3.5M euros for research into embryonic implantation

How does the embryo implant into the uterus? 11 researchers, including reNEW Leiden PI Susana Chuva de Sousa Lopes, receive a MSCA Doctoral Networks Grant worth 3.5M euros to investigate this understudied and poorly understood process. New knowledge obtained in the study will lead to an improved understanding of reproductive biology and help innovations in infertility treatment.

Implantation of the embryo into the uterus is one of the first steps required for a successful pregnancy and a major contributor to lost pregnancies. Up to two-thirds of pregnancies end prematurely as a result of unsuccessful implantation.

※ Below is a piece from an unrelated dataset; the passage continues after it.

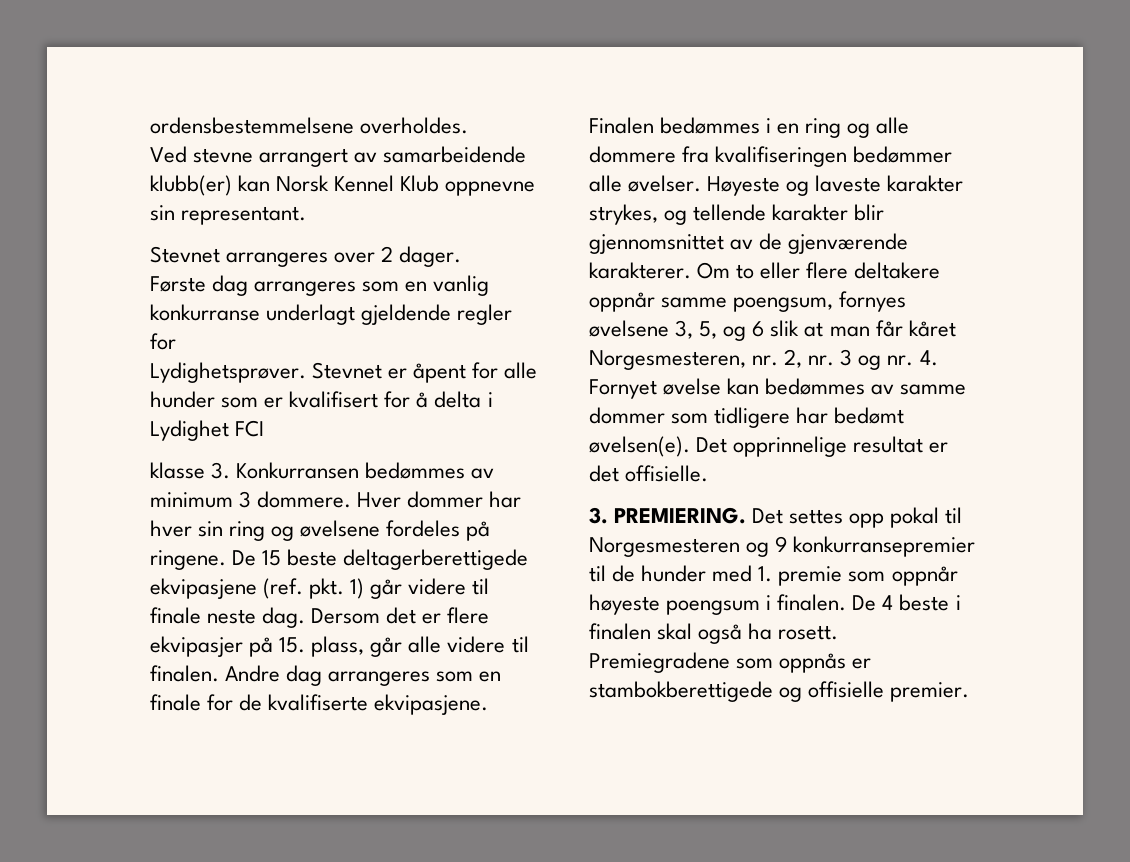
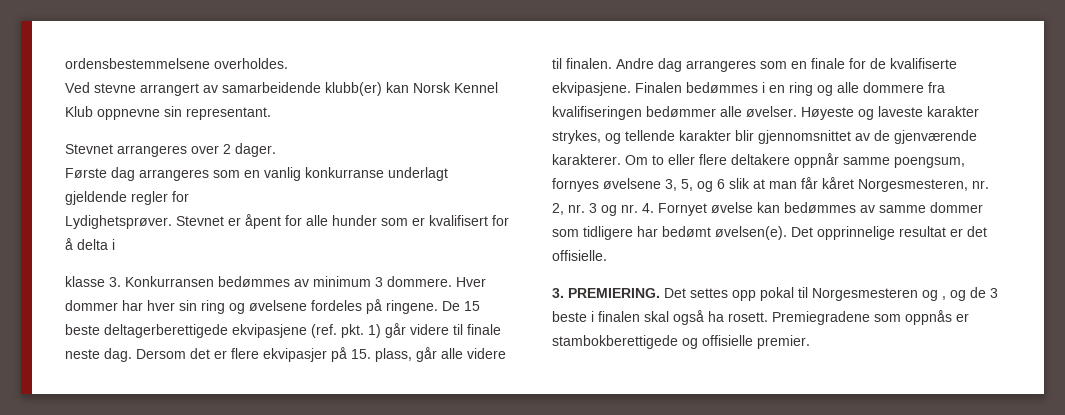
- Stevnet er åpent for alle hunder som er kvalifisert for å delta i Lydighet FCI
+ Stevnet er åpent for alle hunder som er kvalifisert for å delta i
- Det settes opp pokal til Norgesmesteren og 9 konkurransepremier til de hunder med 1. premie som oppnår høyeste poengsum i finalen. De 4 beste i finalen skal også ha rosett.
+ Det settes opp pokal til Norgesmesteren og , og de 3 beste i finalen skal også ha rosett.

“For ethical and practical reasons, studying this crucial process in humans and animal models has thus far been challenging,” says Prof. Susana Chuva de Sousa Lopes. IMPLANTEU, as the international community is called, will now aim to obtain new knowledge om embryo implantation. For this, they will develop a molecular blueprint of human implantation in health and disease. In addition, an advanced toolkit for implantation research will be developed in the research. Chuva de Sousa Lopes: “Our expertise in stem cell biology and models of embryonic development will contribute to reaching these goals and facilitate the study of embryo implantation in the future.”

Interdiscliplinary team & broad impact
IMPLANTEU will train 13 doctoral candidates in 11 research institutes. Together, they bring expertise in multiple areas of research related to reproducibility.  Results from this interdisciplinary network will thus not only benefit healthcare and its goals reach beyond the human situation. Chuva de Sousa Lopes: “The knowledge we will obtain in IMPLANTEU is not only crucial for the development of novel human infertility treatments, but is for instance also essential to improve implantation in livestock. This could have huge impact on the efficiency, profitability and environmental sustainability of the food industry. The financial support from MSCA Doctoral Networks will therefore help to make an impact on a large variety of topics related to reproduction.”